Take the line that contains "code quality violations" as the first line and the last line of the material below as the final one; reproduce exactly the lines between, inclusive.

=== Section Start ===

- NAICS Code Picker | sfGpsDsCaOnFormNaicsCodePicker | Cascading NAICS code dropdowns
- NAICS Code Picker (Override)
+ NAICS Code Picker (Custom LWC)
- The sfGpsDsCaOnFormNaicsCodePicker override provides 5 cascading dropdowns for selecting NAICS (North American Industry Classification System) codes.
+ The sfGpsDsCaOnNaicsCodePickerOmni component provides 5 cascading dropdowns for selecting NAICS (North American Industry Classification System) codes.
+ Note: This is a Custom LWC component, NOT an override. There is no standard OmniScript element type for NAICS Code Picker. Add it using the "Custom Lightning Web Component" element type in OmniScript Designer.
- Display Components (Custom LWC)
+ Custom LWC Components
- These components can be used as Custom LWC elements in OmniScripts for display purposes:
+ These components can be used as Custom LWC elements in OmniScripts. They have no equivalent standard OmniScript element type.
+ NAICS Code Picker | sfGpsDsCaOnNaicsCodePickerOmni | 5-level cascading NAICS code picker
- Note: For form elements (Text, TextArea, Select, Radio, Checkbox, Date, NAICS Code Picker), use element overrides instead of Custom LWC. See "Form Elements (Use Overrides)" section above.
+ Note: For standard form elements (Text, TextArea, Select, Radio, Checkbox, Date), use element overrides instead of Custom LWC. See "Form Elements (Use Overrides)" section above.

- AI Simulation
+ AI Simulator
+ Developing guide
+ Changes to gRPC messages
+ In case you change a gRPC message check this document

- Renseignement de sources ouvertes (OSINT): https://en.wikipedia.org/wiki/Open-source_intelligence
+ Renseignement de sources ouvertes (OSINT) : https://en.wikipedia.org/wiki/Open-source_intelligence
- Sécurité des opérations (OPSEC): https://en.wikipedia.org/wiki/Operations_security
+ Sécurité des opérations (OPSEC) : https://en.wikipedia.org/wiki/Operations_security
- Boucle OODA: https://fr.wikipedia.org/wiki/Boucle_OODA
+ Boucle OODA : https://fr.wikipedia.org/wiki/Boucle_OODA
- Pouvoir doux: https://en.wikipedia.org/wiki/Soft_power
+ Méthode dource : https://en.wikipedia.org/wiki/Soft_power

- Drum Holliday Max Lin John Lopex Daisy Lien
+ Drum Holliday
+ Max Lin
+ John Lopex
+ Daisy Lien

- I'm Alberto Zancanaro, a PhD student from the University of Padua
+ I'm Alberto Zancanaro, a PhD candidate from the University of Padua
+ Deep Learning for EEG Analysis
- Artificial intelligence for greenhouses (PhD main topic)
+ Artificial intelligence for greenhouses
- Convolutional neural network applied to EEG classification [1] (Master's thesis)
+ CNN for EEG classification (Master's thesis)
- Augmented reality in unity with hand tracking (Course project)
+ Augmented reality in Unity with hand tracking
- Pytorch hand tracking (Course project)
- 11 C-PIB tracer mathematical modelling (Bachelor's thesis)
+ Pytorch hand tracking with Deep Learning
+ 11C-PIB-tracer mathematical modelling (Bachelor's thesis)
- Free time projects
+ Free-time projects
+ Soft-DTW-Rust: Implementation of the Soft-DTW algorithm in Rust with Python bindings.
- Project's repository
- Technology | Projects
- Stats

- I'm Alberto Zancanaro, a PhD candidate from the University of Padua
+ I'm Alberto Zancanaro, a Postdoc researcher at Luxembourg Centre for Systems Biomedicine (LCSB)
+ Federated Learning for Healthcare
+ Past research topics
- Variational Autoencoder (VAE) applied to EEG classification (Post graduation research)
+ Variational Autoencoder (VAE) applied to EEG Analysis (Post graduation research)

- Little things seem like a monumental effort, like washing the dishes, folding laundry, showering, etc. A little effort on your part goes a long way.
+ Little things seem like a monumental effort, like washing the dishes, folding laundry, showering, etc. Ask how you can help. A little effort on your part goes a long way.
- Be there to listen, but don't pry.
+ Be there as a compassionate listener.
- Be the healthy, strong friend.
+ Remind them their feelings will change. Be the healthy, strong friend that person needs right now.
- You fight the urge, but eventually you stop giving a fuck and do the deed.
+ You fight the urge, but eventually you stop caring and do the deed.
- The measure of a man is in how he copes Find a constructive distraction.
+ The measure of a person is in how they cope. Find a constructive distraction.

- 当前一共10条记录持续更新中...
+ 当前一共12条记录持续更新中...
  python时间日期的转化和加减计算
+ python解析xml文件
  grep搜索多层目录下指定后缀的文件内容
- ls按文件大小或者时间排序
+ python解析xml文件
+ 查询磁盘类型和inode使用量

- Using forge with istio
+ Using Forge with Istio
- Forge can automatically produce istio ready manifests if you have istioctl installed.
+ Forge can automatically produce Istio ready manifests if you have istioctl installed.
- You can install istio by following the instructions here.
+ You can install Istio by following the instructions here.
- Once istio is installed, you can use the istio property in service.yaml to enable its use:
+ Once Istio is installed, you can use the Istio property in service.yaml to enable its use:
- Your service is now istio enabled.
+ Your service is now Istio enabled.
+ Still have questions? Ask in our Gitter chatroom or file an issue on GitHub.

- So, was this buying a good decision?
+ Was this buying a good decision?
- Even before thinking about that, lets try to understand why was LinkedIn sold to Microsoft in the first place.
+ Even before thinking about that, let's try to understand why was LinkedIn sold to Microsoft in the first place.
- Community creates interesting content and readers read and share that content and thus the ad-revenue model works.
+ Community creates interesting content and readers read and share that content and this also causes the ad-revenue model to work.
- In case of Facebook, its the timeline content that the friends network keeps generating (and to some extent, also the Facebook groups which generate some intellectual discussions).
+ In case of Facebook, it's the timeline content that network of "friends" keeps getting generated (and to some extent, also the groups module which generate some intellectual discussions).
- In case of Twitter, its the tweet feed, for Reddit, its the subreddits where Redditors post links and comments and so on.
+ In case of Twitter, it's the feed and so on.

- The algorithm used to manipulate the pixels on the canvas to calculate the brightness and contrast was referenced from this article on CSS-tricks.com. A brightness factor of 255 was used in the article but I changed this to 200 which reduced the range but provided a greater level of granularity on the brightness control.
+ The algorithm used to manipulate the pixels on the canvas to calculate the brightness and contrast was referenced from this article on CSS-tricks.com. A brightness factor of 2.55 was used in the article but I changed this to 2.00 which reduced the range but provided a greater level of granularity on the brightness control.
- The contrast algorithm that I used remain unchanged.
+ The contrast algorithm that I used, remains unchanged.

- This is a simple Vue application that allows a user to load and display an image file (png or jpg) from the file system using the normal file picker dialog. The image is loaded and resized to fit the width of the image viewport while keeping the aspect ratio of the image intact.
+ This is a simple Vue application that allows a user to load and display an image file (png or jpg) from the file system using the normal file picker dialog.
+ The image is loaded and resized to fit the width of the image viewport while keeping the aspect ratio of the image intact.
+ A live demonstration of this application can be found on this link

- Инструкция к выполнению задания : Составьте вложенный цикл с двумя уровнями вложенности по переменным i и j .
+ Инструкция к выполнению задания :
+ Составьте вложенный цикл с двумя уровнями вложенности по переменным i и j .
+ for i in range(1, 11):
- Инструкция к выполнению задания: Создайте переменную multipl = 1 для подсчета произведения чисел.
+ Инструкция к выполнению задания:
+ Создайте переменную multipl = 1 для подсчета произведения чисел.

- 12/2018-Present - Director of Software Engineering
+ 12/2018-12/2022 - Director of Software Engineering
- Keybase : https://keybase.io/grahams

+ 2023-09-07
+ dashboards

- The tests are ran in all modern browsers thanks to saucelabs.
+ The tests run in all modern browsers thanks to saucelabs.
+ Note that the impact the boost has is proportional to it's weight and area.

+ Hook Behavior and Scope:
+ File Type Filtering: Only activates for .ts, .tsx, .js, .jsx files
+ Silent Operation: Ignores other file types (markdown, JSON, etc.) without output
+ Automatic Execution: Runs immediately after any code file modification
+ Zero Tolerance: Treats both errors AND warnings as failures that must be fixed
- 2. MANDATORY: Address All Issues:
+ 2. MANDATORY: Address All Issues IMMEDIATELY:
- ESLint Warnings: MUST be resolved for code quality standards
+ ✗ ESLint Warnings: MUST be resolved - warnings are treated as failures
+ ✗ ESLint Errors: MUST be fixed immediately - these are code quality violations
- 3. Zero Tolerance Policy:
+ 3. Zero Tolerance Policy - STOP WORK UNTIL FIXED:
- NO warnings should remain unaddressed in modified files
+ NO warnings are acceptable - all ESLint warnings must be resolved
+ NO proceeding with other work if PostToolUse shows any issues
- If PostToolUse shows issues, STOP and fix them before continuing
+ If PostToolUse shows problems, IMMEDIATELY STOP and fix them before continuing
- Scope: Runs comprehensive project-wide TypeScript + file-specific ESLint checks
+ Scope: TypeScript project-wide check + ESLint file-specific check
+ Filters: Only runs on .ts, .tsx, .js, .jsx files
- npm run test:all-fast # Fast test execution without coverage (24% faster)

=== Section End ===

▶ _TASK RESPONSE_
+ ✗ ESLint Errors: MUST be fixed immediately - these are code quality violations
- 3. Zero Tolerance Policy:
+ 3. Zero Tolerance Policy - STOP WORK UNTIL FIXED:
- NO warnings should remain unaddressed in modified files
+ NO warnings are acceptable - all ESLint warnings must be resolved
+ NO proceeding with other work if PostToolUse shows any issues
- If PostToolUse shows issues, STOP and fix them before continuing
+ If PostToolUse shows problems, IMMEDIATELY STOP and fix them before continuing
- Scope: Runs comprehensive project-wide TypeScript + file-specific ESLint checks
+ Scope: TypeScript project-wide check + ESLint file-specific check
+ Filters: Only runs on .ts, .tsx, .js, .jsx files
- npm run test:all-fast # Fast test execution without coverage (24% faster)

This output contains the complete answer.